—Me gustaría anotar tu poema.
—¿Por qué? —gruñó él suspicaz, pensando aún en Lara.
—Porque es maravilloso, me gusta mucho. Quiero poder leerlo de nuevo cuando me encuentre en Estados Unidos.
Se colocó el cuaderno en el regazo y preparó un bolígrafo. Pedro se obligó a relajarse. La petición de Paula no era ninguna amenaza. De hecho, le gustaba imaginársela sacando su cuaderno, de regreso en la bulliciosa Manhattan, y leyendo su poema… Tal vez recordaría aquel momento, aquella paz. Con timidez, pero ya no incómodo, comenzó de nuevo: «He atravesado tierras duras y rojas…». La mano de Paula volaba sobre el papel, dejando una caligrafía impoluta. Asintió entusiasmada cuando Pedro terminó la primera estrofa y añadió una segunda.
—Es fabuloso. Gracias —alabó al finalizar, guardando el cuaderno con las mejillas encendidas y la mirada brillante.
—De nada.
—Tener una copia de tu poema convierte esta excursión en algo aún mejor.
Pedro estaba más contento de lo que debería, pero no iba a mostrarlo.
—¿Te gustaría llegar hasta la base del cañón? —ofreció, con cara de póquer.
—Ya lo creo —contestó ella, levantándose y agarrando su mano con confianza casi infantil—. Te sigo.
De la mano de Pedro de nuevo, mientras descendían los escarpados escalones, Paula se dió cuenta de que se había metido en un lío. Acababa de descubrir dos cosas muy importantes acerca de él: Que amaba profundamente su tierra, y que había existido una razón para la ruptura de su matrimonio. También había descubierto algo acerca de sí misma. Sentada en la hermosa cueva, escuchándole recitar tímidamente su poema, le había sucedido algo crucial, inesperado y que le rompería el corazón. El sol del mediodía se colaba hasta el fondo del cañón, calentando las rocas donde iban a disfrutar de su picnic: Sándwiches de huevo y lechuga en pan casero, bizcocho de frutas, y naranjas. Paula hundió la mano en el agua cristalina mientras Pedro encendía una hoguera para el té.
—¿Está fría el agua? —preguntó.
—Fría sí, aunque no gélida.
—Podríamos darnos un baño si no temieras a los cocodrilos.
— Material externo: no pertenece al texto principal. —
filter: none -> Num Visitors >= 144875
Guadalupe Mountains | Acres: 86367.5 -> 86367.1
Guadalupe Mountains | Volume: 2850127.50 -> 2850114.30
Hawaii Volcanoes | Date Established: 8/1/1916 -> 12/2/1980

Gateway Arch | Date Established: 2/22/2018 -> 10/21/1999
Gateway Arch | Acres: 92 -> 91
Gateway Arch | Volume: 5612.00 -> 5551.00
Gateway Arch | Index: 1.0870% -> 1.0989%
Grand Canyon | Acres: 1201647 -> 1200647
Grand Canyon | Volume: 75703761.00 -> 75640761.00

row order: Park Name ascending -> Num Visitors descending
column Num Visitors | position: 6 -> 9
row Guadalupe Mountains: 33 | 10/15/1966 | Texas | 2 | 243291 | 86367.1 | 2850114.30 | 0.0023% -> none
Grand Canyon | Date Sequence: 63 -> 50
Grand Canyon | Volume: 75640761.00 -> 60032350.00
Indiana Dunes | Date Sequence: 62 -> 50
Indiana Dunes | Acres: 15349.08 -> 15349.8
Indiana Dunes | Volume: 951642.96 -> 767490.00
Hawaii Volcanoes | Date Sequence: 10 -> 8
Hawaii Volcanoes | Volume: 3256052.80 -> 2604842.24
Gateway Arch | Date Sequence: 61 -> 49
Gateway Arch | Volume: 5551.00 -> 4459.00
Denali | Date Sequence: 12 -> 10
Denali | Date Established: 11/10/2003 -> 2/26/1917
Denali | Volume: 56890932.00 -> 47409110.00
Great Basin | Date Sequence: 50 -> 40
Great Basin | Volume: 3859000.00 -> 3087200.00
—Por supuesto que los temo, ¿Quién no lo haría?
Al verle sonreír, supo que bromeaba. Le observó mientras trabajaba: la piel bronceada de su cuello, la camisa abrazando sus anchos hombros, sus largos dedos partiendo ramitas hábilmente y lanzándolas al fuego. Se imaginó poniéndose el bañador y remojándose con él, y se estremeció de placer.
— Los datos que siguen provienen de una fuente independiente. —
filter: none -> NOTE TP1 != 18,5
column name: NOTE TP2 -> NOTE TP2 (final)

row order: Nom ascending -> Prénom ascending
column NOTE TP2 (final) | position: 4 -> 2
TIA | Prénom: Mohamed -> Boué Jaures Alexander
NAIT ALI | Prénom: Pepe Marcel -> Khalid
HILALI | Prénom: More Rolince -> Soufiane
—El agua aún tardará unos minutos en hervir —anunció él, sacándola de sus pensamientos—. Será mejor que empecemos a comer.
Paula estaba más hambrienta de lo que creía, y los sándwiches le supieron a gloria. El cañón se hallaba completamente en silencio. Con el calor, los pájaros habían desaparecido. Pedro había apoyado la espalda sobre una pared de roca, y tenía las piernas estiradas y el rostro protegido del sol por su sombrero de ala ancha. Parecía muy relajado. Imaginaba que comerían en silencio, segura de que él lo prefería, así que le sorprendió cuando empezó a hablar.
—¿Qué te hizo decidirte a ser profesora?
—La que tuve en cuarto de primaria, la señorita Potter. Era amorosa, brillante y amable. Consiguió que toda la clase nos aficionáramos a la lectura.
Pedro asintió lentamente, observándola por debajo del ala de su sombrero.
—Empecé a dar clases en Vermont —explicó Paula—. Eso estuvo bien durante unos años, pero me atraía mucho la biblioteca, así que decidí formarme para dirigir una biblioteca escolar. Por eso fui a Nueva York.
—Dejando atrás a tu novio.
—Sí —reconoció Paula.
Esperaba el acostumbrado dolor que le invadía cuando pensaba en Daniel. Y lo sintió, pero no inmediatamente, y mucho más suave que otras veces. Advirtió que Pedro la estaba observando, y que apartó la mirada rápidamente, fijándola en el fuego. Apartó el cazo, añadió la infusión, y la dejó reposar.
—¿Lista para el té? —preguntó, tras unos minutos.
—Gracias —dijo Paula, agarrando la taza con té caliente, negro y dulce.
Dió un sorbo, que le ayudó a calmar la tensión de su interior, una tensión que no tenía nada que ver con Daniel y sí con su actual compañía.